═══ Task input

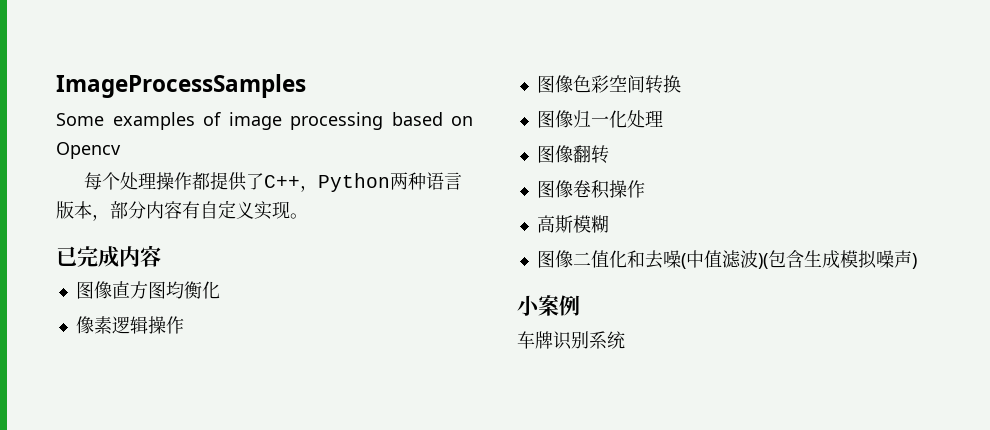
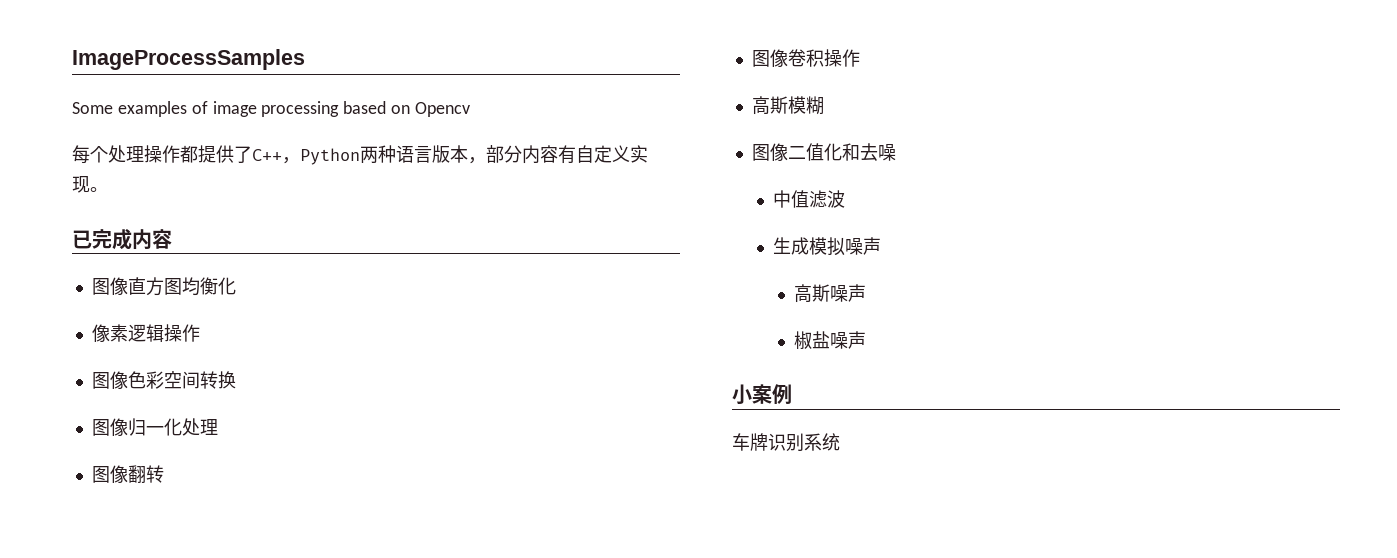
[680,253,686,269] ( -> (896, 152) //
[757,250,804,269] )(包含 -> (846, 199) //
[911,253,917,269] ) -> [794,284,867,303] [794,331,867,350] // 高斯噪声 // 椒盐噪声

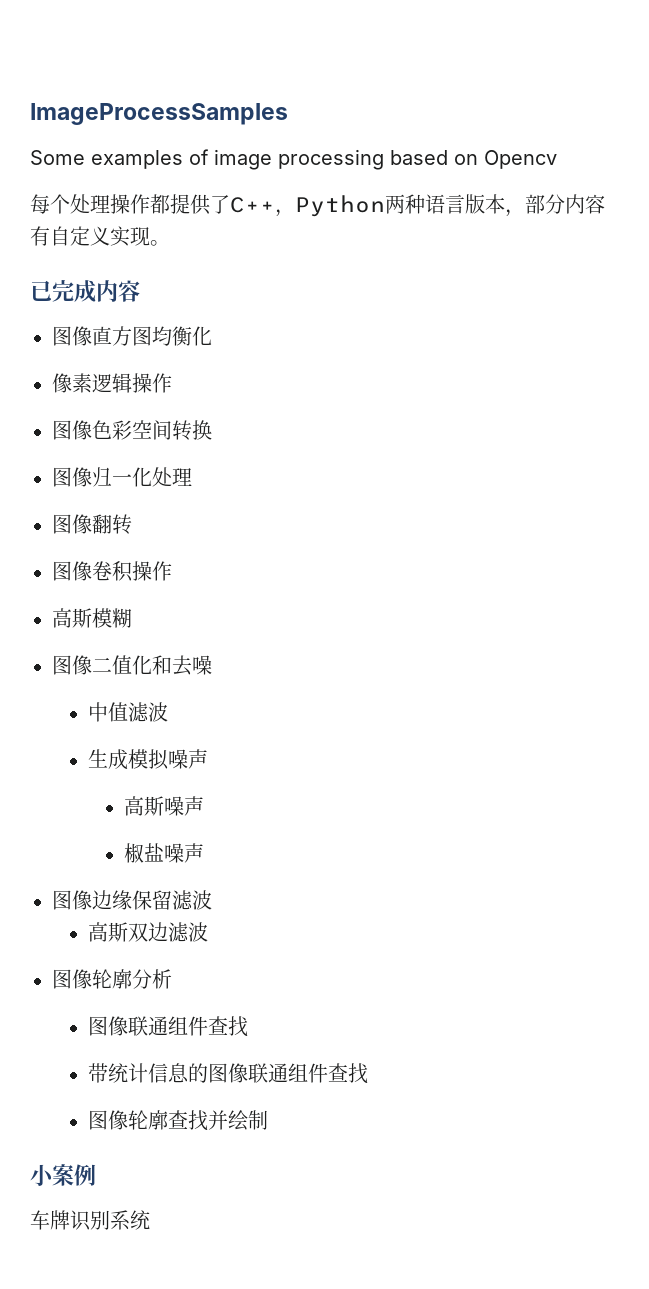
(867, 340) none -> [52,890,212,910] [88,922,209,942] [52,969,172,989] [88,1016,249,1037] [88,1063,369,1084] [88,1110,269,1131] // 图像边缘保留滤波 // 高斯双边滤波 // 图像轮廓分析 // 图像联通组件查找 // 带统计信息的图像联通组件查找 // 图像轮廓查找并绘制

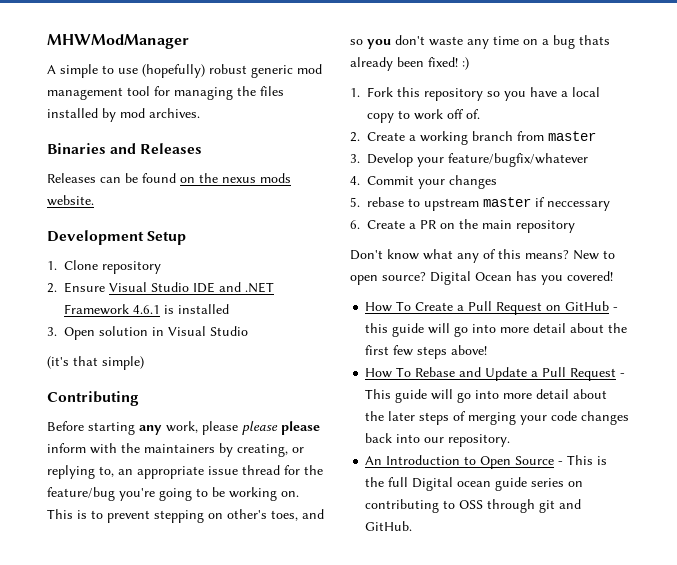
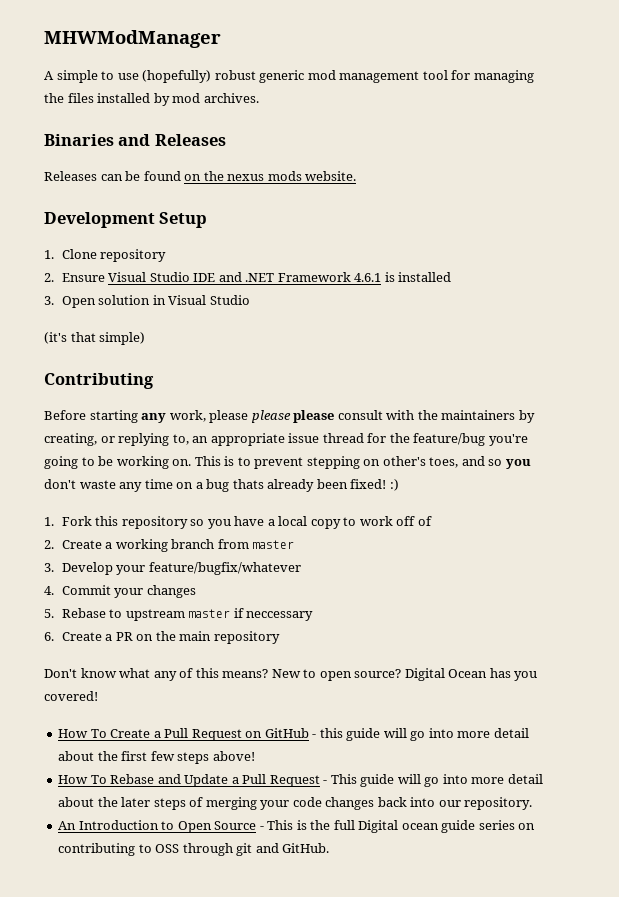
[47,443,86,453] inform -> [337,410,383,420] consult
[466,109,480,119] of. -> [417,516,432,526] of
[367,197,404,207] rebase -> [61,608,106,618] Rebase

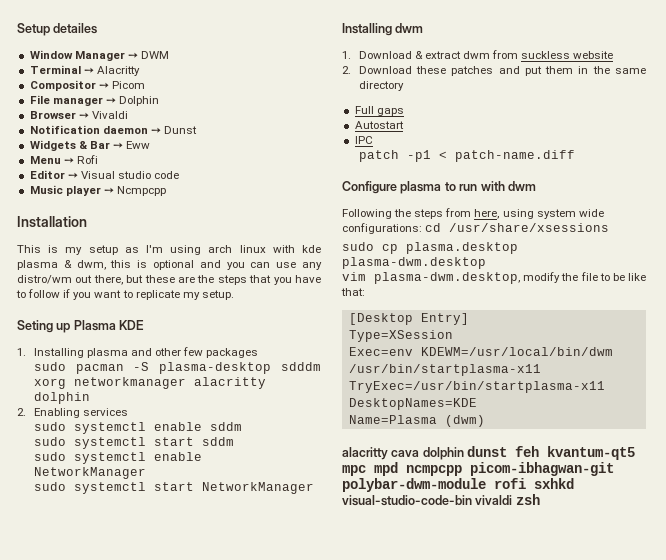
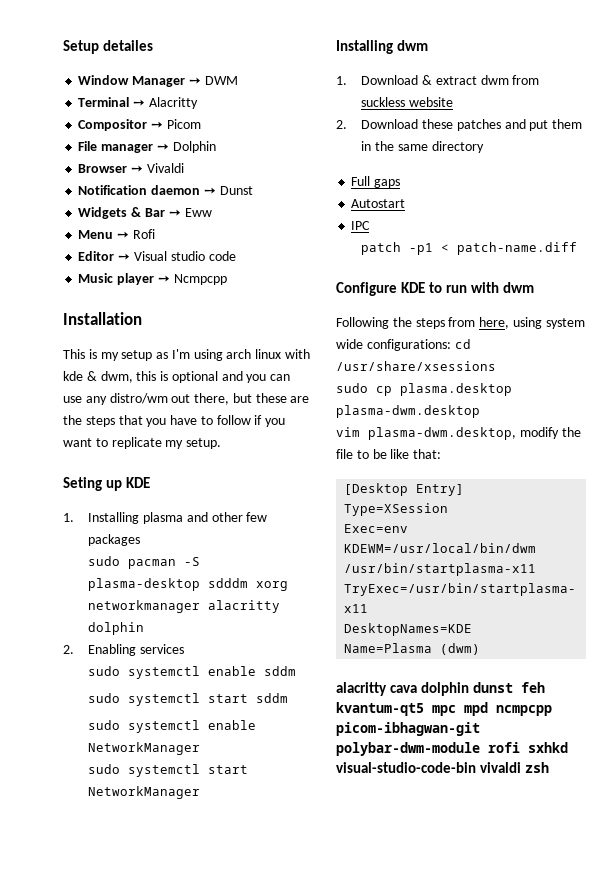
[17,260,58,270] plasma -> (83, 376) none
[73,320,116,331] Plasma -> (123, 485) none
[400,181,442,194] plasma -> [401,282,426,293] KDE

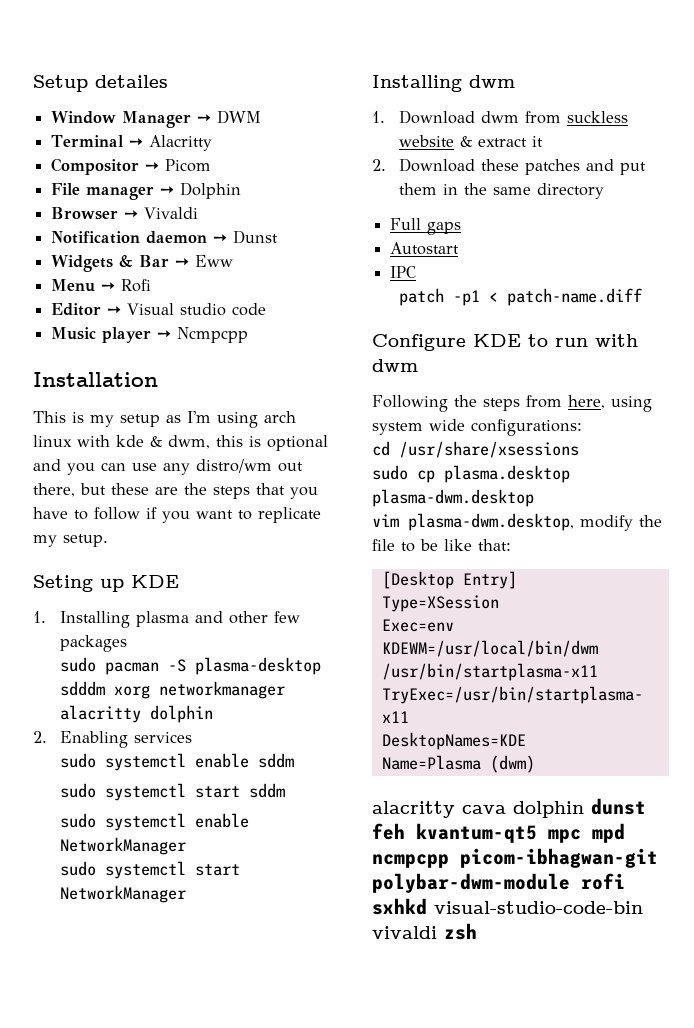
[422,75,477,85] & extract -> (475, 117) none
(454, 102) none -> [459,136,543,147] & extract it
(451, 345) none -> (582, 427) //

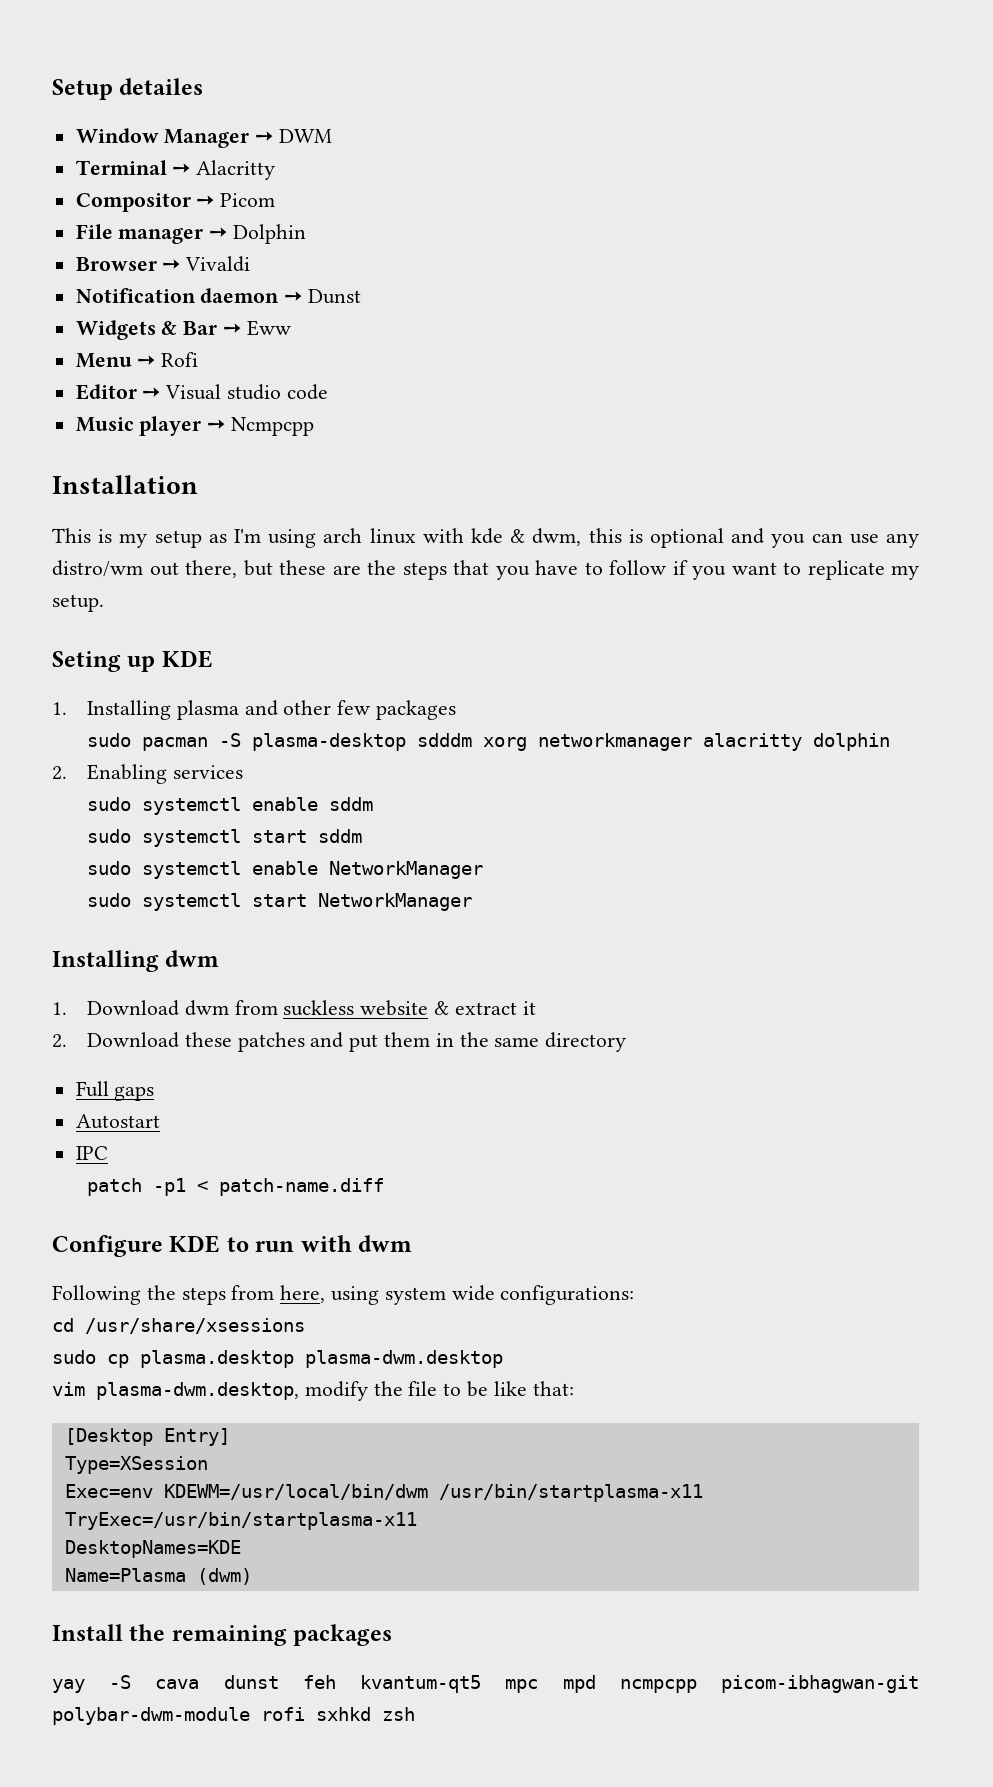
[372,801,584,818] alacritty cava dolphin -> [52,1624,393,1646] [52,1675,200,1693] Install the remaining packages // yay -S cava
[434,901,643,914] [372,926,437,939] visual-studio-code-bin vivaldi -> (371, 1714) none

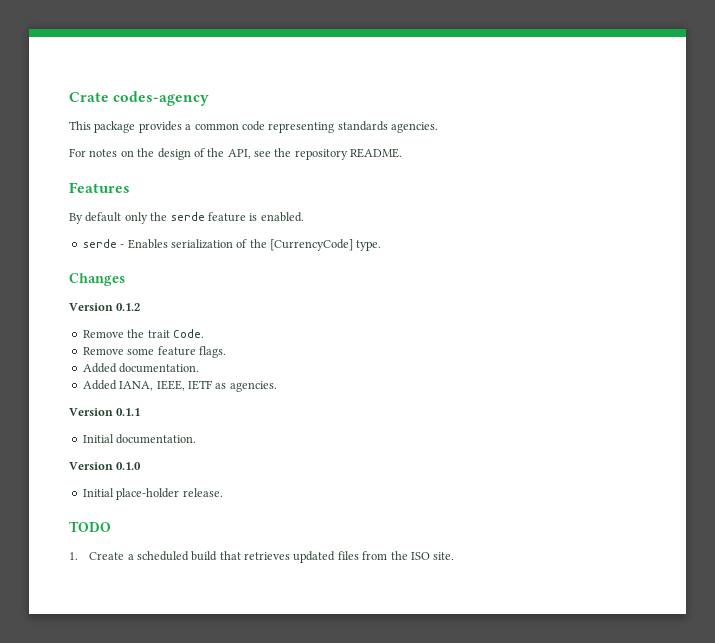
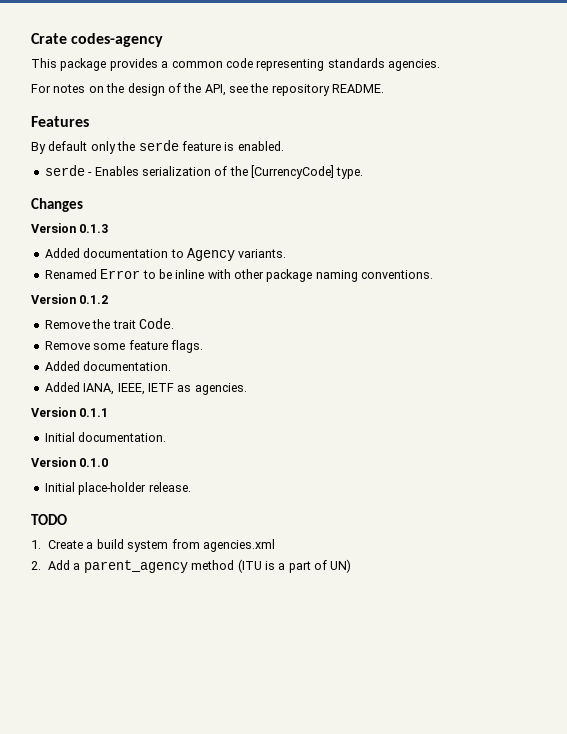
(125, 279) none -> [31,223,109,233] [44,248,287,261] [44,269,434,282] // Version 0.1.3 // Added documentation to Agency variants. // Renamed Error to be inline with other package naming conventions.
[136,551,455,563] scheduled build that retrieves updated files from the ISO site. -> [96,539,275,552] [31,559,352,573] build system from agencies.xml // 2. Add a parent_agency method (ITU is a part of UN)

══════

Work item →
Once you have counted the lines above that contain "extract", give that number alone.

Problem solution →
2